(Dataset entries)
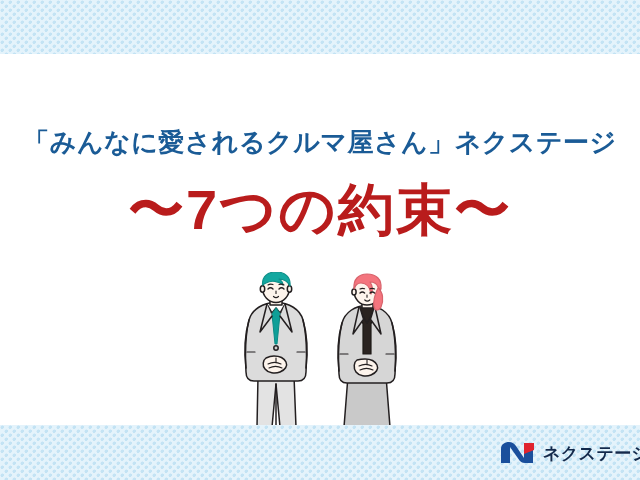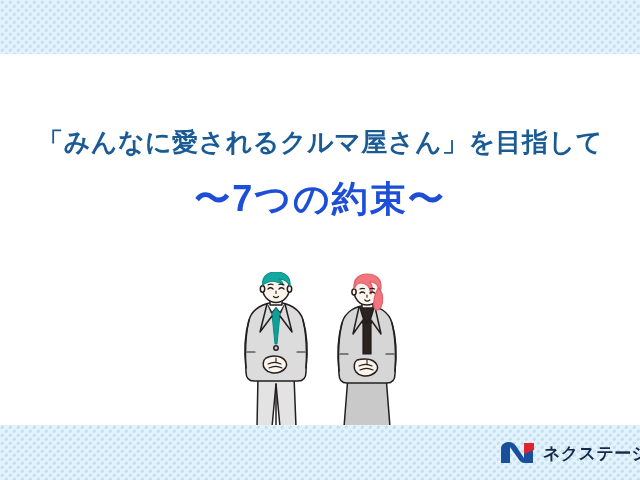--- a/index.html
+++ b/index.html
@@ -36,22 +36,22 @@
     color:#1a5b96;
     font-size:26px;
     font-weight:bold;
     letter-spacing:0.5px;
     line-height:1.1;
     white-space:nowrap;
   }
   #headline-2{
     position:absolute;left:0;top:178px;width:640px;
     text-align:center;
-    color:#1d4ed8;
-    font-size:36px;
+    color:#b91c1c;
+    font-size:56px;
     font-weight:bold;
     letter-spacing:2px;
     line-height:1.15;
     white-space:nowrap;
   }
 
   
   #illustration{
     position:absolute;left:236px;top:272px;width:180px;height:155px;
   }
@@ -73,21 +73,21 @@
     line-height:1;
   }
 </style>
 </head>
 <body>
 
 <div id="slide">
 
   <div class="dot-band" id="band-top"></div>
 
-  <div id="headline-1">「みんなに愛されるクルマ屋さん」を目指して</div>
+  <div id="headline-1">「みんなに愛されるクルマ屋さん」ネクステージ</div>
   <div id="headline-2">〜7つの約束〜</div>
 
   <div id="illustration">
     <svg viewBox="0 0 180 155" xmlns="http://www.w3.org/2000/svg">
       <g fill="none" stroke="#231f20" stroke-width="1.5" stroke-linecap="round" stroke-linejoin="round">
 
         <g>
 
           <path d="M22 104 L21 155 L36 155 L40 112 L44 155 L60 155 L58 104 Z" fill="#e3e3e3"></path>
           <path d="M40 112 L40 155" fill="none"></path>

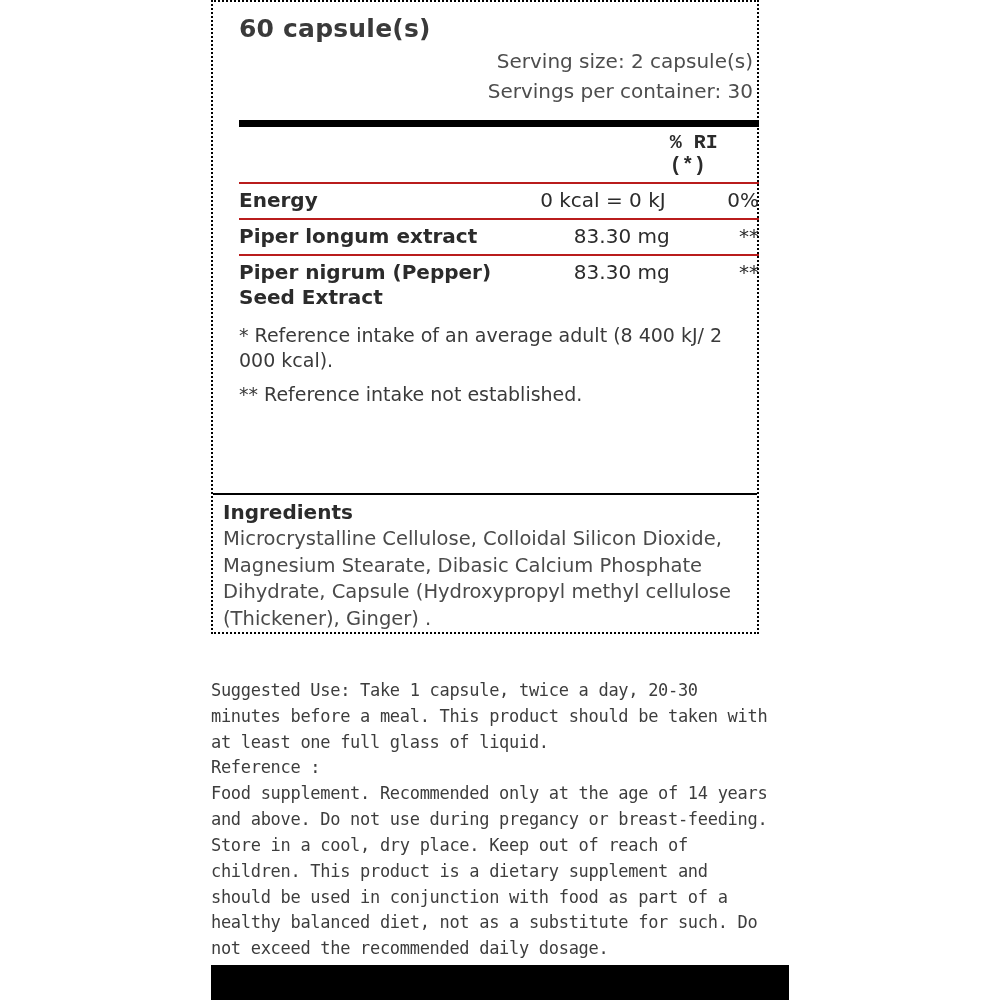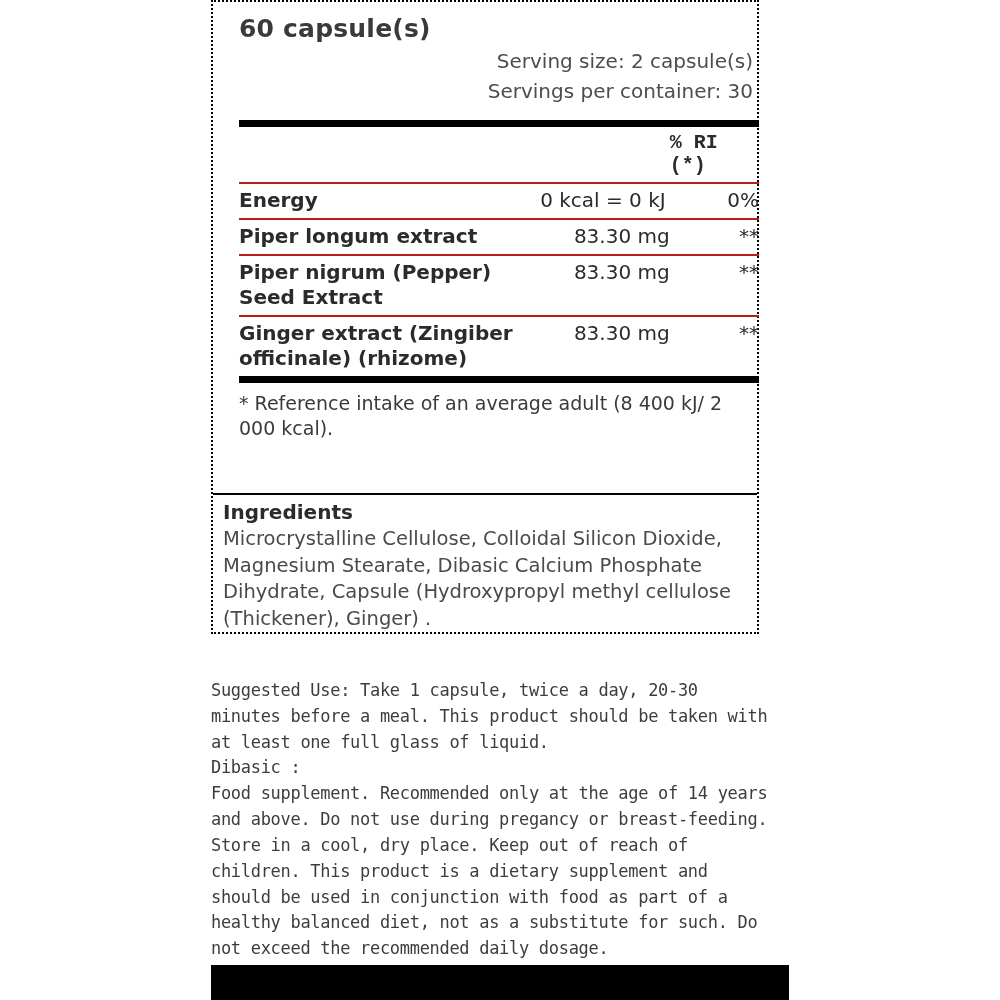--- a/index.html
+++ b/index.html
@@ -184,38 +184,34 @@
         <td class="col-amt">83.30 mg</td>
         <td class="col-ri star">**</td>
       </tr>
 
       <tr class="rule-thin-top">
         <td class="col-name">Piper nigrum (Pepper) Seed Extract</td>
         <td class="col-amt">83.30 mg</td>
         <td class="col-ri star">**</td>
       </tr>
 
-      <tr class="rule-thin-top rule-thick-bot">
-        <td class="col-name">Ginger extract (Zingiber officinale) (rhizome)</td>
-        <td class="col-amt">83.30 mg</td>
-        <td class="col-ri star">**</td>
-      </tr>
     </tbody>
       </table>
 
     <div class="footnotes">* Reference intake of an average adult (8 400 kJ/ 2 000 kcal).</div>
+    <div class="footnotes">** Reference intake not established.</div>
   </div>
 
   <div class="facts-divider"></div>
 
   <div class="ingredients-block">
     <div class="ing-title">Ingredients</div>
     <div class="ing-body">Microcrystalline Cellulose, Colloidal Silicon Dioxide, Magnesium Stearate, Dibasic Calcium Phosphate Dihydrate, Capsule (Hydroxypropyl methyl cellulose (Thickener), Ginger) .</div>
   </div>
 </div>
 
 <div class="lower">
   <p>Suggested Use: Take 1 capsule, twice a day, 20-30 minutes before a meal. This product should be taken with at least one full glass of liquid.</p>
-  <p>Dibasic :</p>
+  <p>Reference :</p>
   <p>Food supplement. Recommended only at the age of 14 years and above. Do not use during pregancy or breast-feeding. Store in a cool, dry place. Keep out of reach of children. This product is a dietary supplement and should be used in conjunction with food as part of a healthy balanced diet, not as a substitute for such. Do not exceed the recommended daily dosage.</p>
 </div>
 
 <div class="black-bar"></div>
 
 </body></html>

• TASK INSTRUCTIONS
From the records above, show each line that contains the word "should".

• SOLUTION FOR THIS EXERCISE
   <p>Suggested Use: Take 1 capsule, twice a day, 20-30 minutes before a meal. This product should be taken with at least one full glass of liquid.</p>
   <p>Food supplement. Recommended only at the age of 14 years and above. Do not use during pregancy or breast-feeding. Store in a cool, dry place. Keep out of reach of children. This product is a dietary supplement and should be used in conjunction with food as part of a healthy balanced diet, not as a substitute for such. Do not exceed the recommended daily dosage.</p>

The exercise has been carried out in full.